**TASK INSTRUCTIONS**.
Below are lines of data; count those containing the word "panel" and write nothing but the number.

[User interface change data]
□ □ □

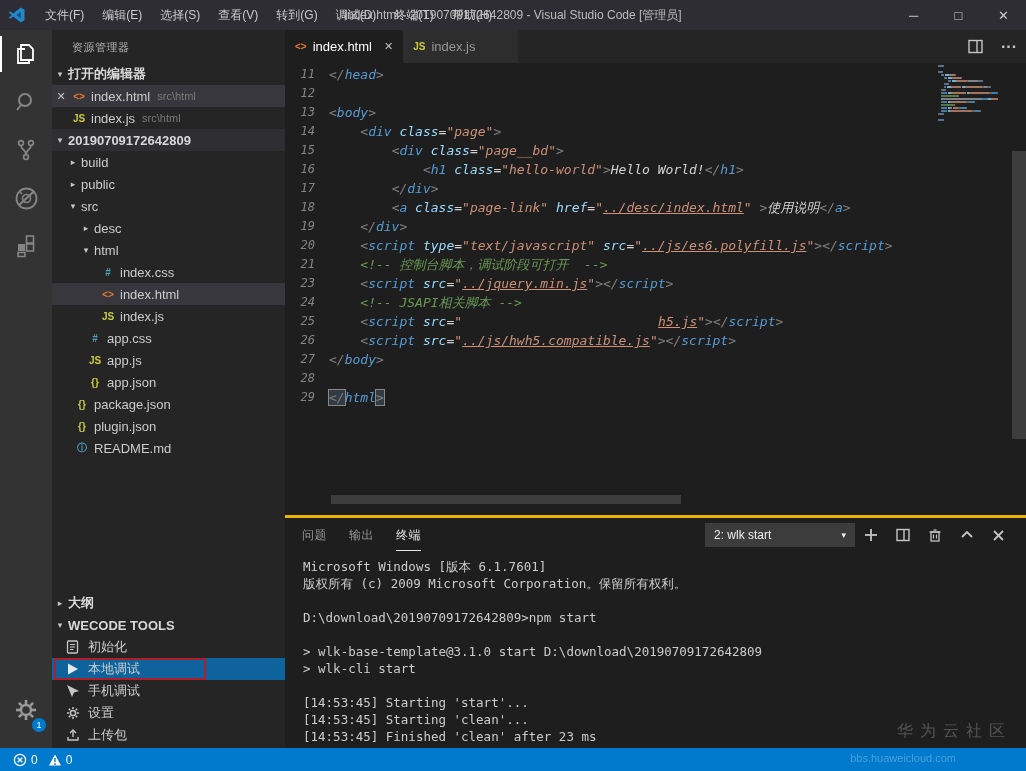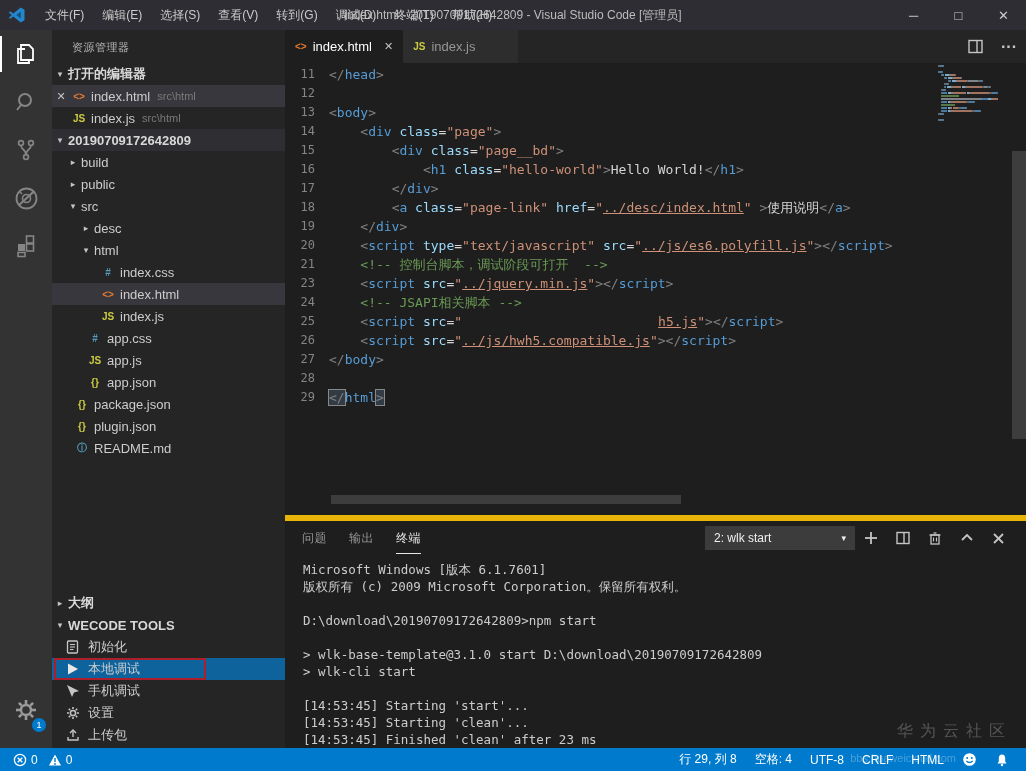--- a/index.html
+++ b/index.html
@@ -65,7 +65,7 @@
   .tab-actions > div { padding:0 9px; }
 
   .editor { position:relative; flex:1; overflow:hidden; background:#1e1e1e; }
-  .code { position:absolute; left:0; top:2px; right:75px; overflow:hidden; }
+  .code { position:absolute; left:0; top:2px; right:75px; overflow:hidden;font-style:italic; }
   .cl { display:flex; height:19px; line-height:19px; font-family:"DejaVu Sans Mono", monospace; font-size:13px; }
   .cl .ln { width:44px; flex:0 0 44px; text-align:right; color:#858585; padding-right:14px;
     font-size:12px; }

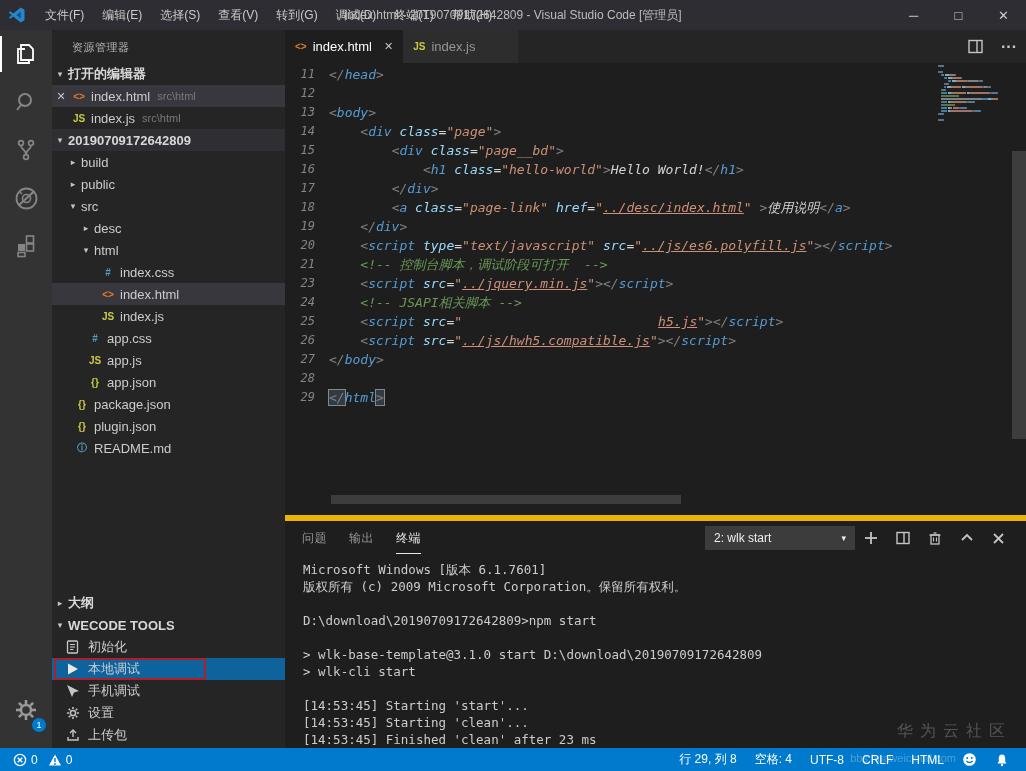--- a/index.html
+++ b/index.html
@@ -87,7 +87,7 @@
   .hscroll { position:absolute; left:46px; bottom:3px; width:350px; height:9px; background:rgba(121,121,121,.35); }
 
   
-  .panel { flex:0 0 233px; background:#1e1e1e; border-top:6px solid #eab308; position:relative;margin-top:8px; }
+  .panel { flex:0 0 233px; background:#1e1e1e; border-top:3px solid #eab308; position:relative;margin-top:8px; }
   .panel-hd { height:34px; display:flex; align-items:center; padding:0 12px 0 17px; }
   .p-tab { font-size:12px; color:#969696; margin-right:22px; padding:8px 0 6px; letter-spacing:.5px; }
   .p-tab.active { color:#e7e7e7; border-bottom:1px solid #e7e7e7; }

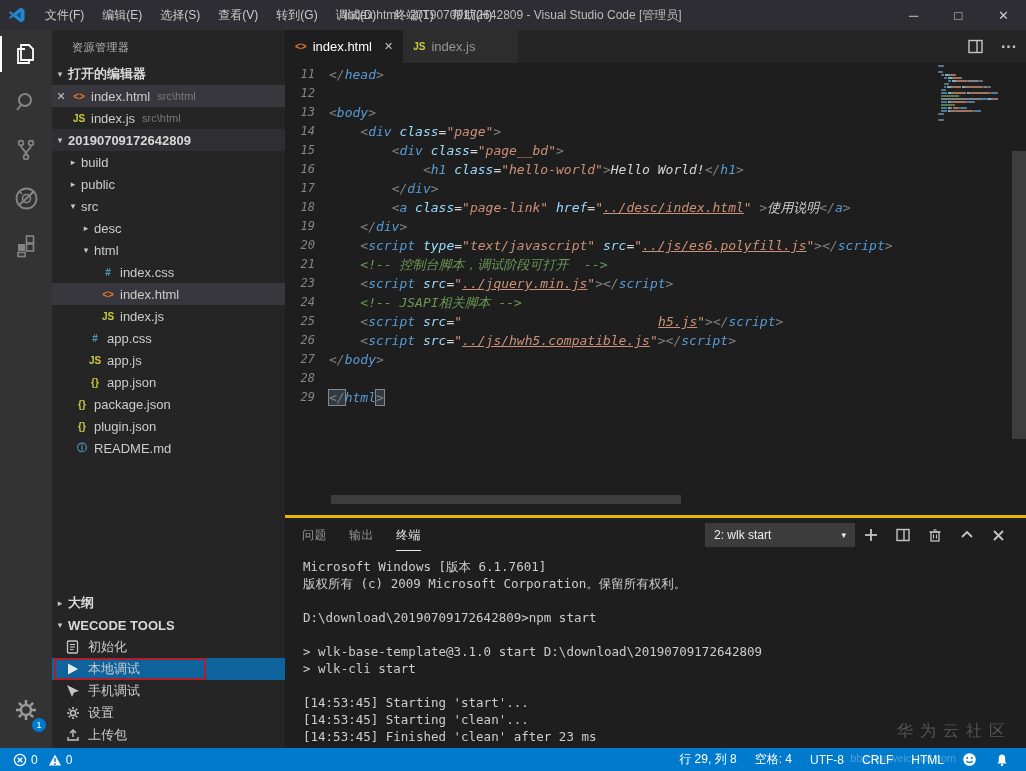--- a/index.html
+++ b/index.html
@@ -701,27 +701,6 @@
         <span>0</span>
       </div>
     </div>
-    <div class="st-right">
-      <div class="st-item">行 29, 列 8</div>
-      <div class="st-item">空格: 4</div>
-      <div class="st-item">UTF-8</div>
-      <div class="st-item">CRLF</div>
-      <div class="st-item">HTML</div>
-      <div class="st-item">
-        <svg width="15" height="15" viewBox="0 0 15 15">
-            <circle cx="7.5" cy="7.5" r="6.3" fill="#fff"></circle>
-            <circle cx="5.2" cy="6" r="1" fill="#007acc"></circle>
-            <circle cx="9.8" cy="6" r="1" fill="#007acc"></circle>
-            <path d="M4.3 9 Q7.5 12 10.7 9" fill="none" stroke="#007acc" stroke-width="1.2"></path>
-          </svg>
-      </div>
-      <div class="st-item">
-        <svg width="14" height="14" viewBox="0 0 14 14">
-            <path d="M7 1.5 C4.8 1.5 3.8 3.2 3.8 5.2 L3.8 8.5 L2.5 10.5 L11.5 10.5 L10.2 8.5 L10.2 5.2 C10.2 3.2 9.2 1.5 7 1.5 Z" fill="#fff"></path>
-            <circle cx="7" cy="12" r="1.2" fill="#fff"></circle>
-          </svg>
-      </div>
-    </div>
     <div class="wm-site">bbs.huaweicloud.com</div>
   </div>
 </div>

□ □ □

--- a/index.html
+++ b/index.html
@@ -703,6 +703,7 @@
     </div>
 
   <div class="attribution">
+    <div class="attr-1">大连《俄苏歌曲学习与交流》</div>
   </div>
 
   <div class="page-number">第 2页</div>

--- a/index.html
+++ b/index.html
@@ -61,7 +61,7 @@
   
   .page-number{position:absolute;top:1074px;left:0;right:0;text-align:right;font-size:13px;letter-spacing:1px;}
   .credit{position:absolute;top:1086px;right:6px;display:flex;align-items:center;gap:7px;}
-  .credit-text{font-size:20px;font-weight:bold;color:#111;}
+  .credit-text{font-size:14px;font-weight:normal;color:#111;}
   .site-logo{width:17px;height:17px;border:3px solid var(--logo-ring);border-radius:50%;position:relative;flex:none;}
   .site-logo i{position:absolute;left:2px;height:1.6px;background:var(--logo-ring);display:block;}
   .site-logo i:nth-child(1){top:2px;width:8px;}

□ □ □

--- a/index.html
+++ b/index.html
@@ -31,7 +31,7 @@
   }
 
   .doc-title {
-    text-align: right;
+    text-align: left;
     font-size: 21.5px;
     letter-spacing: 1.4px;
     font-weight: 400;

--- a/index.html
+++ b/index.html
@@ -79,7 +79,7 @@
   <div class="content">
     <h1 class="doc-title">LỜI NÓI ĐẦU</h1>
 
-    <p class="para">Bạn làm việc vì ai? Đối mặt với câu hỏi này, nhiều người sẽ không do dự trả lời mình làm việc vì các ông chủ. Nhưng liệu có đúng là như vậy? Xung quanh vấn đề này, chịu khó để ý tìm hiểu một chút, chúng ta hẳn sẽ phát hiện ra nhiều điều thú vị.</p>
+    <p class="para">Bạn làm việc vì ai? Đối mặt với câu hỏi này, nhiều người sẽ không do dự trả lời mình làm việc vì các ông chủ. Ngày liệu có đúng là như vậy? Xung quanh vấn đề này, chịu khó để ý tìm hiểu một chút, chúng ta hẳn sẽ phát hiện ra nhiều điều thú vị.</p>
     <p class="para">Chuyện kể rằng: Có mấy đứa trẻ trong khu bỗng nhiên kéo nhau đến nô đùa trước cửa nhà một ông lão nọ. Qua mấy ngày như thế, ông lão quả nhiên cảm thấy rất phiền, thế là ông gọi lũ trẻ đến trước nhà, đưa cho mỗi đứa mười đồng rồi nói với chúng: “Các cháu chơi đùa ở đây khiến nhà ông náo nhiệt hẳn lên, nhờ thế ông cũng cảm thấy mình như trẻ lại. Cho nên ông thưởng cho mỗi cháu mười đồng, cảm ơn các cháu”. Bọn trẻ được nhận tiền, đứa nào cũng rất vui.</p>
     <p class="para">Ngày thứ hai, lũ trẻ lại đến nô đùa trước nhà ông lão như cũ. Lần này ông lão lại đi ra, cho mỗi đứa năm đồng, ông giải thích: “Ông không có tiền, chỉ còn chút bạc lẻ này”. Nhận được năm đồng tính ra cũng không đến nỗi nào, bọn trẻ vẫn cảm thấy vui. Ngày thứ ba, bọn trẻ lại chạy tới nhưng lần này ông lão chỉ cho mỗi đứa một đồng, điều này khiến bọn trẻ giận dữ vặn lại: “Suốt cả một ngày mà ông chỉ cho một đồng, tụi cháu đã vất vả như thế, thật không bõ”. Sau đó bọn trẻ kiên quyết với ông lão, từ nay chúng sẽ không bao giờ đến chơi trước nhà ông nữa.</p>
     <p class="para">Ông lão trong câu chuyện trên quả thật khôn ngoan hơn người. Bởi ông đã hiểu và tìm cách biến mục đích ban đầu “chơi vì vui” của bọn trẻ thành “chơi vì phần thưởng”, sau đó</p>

□ □ □

**YOUR RESPONSE**.
3